I have a proposal in https://bugs.llvm.org/show_bug.cgi?id=46786#c20 which would solve this, among other issues. Not sure when I'll get around to actually implementing it.

llvm/lib/Transforms/Utils/ScalarEvolutionExpander.cpp
134

In general, for non-null pointers, SCEVExpander uses a GEP over i8* (in the appropriate address space). We should do that even if the implicit null is missing. The offset isn't necessarily divisible by the element type: SCEV looks through bitcasts.

I guess there could be configurations which do not have such a type

i8 is always one byte. (This should be true even with an out-of-tree patchset that makes bytes bigger than 8 bits: it would just be a non-byte-sized type, similar to i1.)

fhahn updated this revision to Diff 292731.Sep 18 2020, 2:45 AM

Change generated code to use bitcast (GEP i8* null, %v) to Ty. Also adds an assertion that i8 has an alloc size of 1 byte.

fhahn added a comment.Sep 18 2020, 2:50 AM

I have a proposal in https://bugs.llvm.org/show_bug.cgi?id=46786#c20 which would solve this, among other issues. Not sure when I'll get around to actually implementing it.

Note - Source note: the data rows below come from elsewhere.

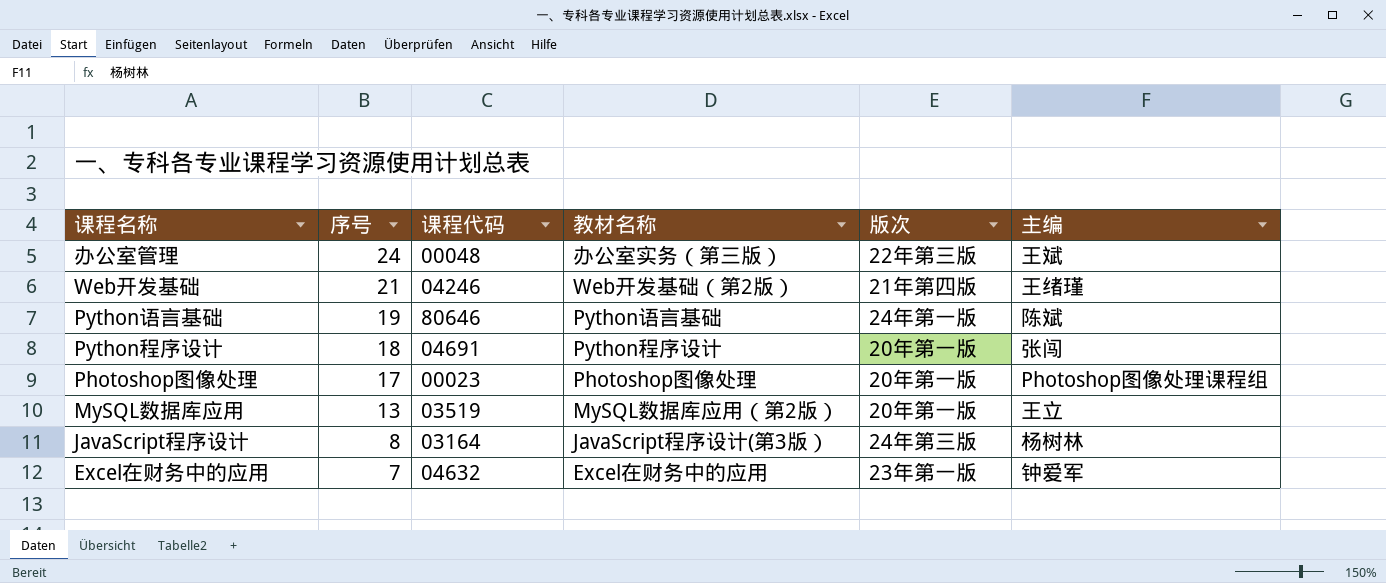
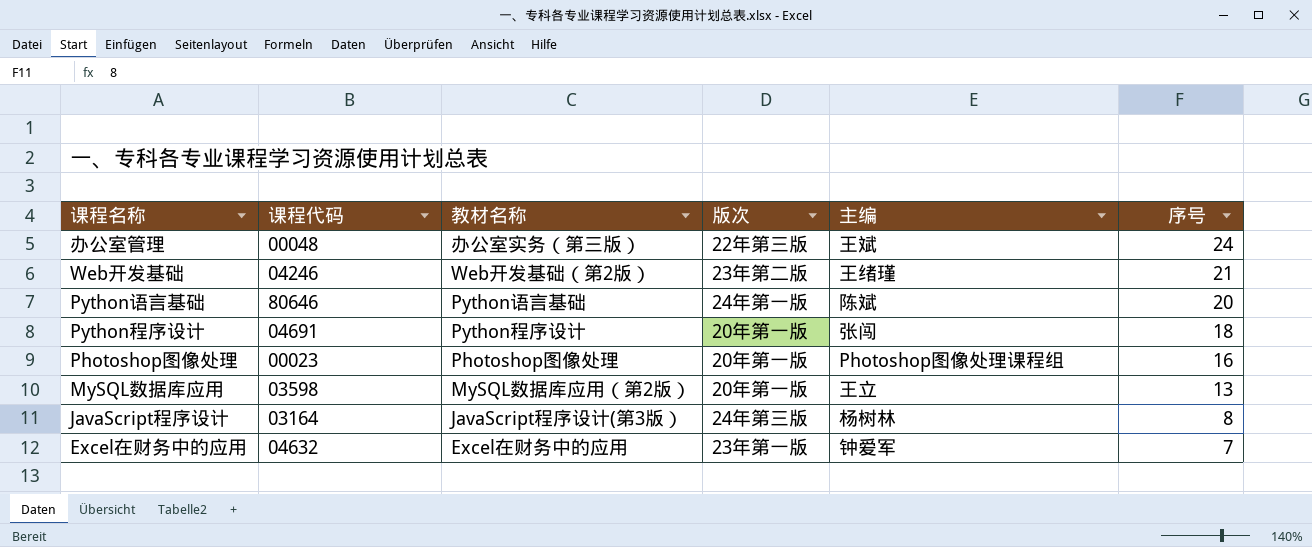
column 序号 | position: 2 -> 6
Web开发基础 | 版次: 21年第四版 -> 23年第二版
Python语言基础 | 序号: 19 -> 20
Photoshop图像处理 | 序号: 17 -> 16
MySQL数据库应用 | 课程代码: 03519 -> 03598

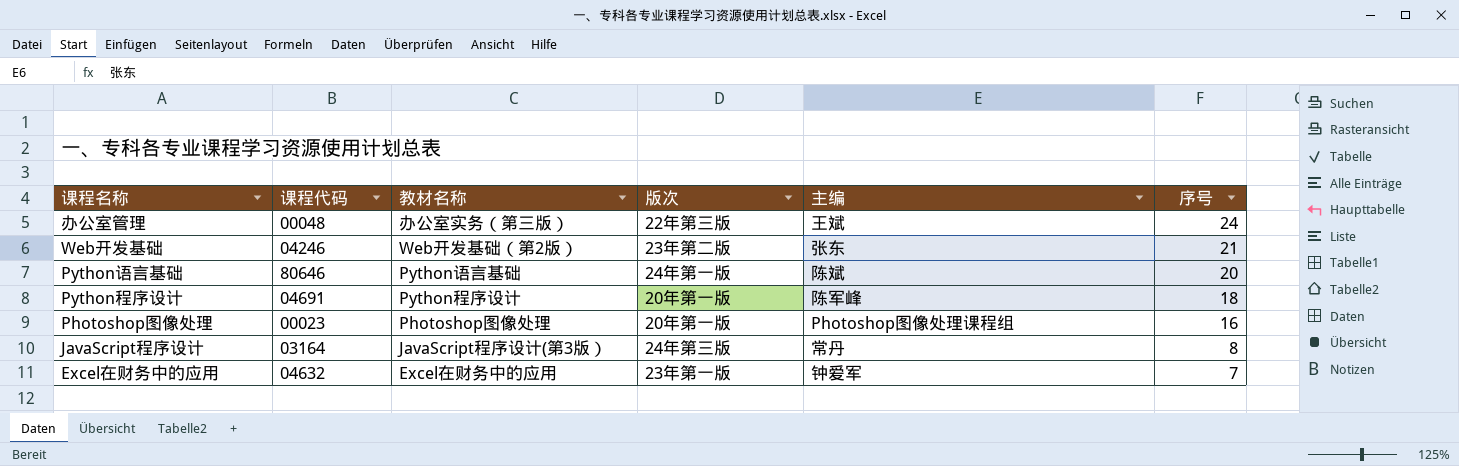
row MySQL数据库应用: 03598 | MySQL数据库应用（第2版） | 20年第一版 | 王立 | 13 -> none
Web开发基础 | 主编: 王绪瑾 -> 张东
Python程序设计 | 主编: 张闯 -> 陈军峰
JavaScript程序设计 | 主编: 杨树林 -> 常丹

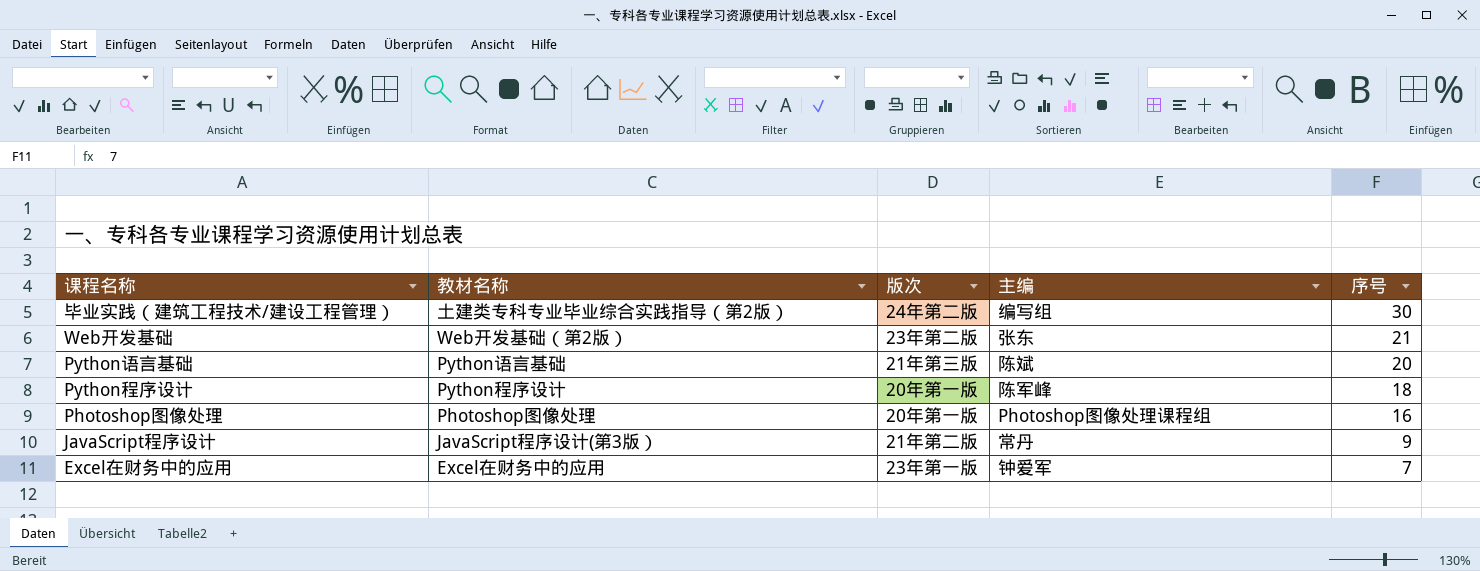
column 课程代码 | position: 2 -> none
row 办公室管理: 00048 | 办公室实务（第三版） | 22年第三版 | 王斌 | 24 -> none
row 毕业实践（建筑工程技术/建设工程管理）: none -> 土建类专科专业毕业综合实践指导（第2版） | 24年第二版 | 编写组 | 30
Python语言基础 | 版次: 24年第一版 -> 21年第三版
JavaScript程序设计 | 版次: 24年第三版 -> 21年第二版
JavaScript程序设计 | 序号: 8 -> 9

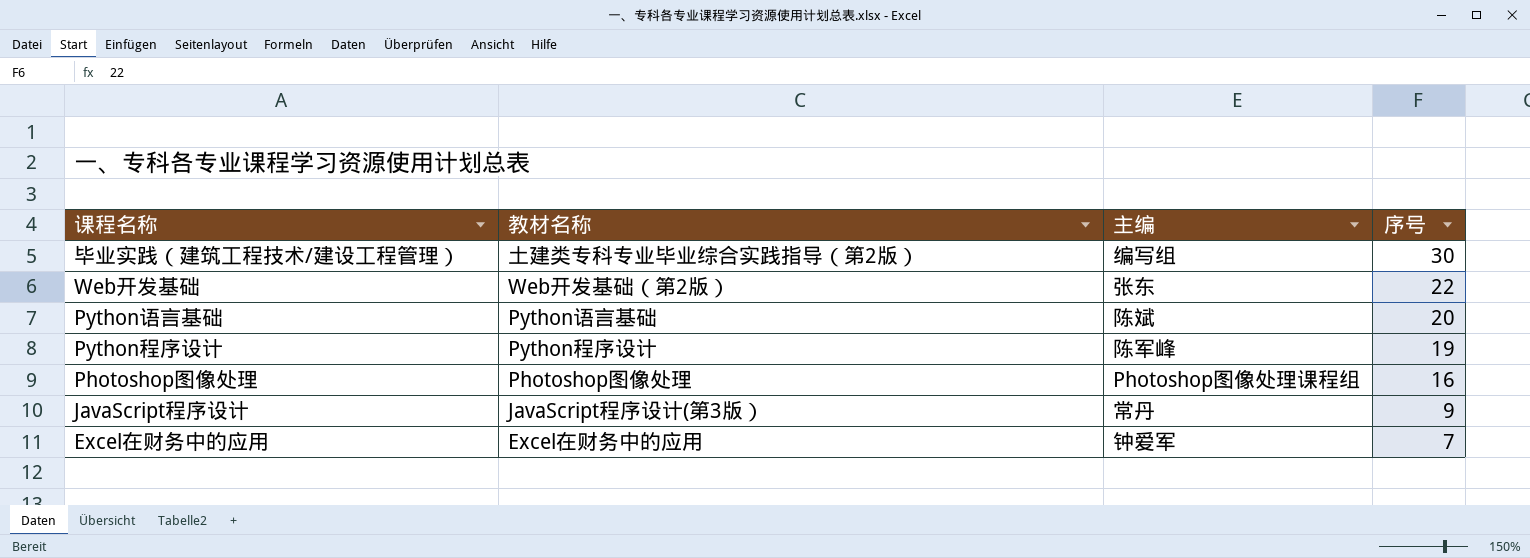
column 版次 | position: 3 -> none
Web开发基础 | 序号: 21 -> 22
Python程序设计 | 序号: 18 -> 19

This looks very interesting, but like a non-trivial amount of work. The expander problem is currently blocking the re-landing of D71539 and it seems the fix in the expander is relatively small/straight-forward and it would be great to unblock that change :)

llvm/lib/Transforms/Utils/ScalarEvolutionExpander.cpp
134

In general, for non-null pointers, SCEVExpander uses a GEP over i8* (in the appropriate address space). We should do that even if the implicit null is missing. The offset isn't necessarily divisible by the element type: SCEV looks through bitcasts.

I guess there could be configurations which do not have such a type

i8 is always one byte. (This should be true even with an out-of-tree patchset that makes bytes bigger than 8 bits: it would just be a non-byte-sized type, similar to i1.)

Oh, I thought there might be out-of-tree targets that have i8 with different alloc sizes, but if that is nothing to worry about we can just emit a GEP with i8* null as base pointer. I updated the code and added an extra assertion to make things blow up if the assumption is broken.

efriedma added inline comments.Sep 18 2020, 2:34 PM
llvm/lib/Transforms/Utils/ScalarEvolutionExpander.cpp
131

It's probably worth noting the reason we know this is safe. Semantically, a GEP from null is quite different from an inttoptr: a GEP from null can't be used to access memory. I guess the reason this is safe is that we know the original IR must also have been a GEP from null.

fhahn updated this revision to Diff 292920.Sep 18 2020, 3:50 PM

expand comment stating why it should be safe to use GEP of null instead of inttoptr as Eli suggested, thanks!

fhahn added inline comments.Sep 18 2020, 3:54 PM
llvm/lib/Transforms/Utils/ScalarEvolutionExpander.cpp
131

Updated, thanks! I think in theory the user could also use expandCodeFor to expand a SCEV expression that does not originate from a pointer and force the result to be casted to a pointer (e.g. expandCodeFor(2, PtrTy)), but this seems like an invalid use of the API to me. (Which we unfortunately cannot easily catch/detect)

This revision is now accepted and ready to land.Sep 18 2020, 8:19 PM
This revision was landed with ongoing or failed builds.Sep 19 2020, 9:22 AM
This revision was automatically updated to reflect the committed changes.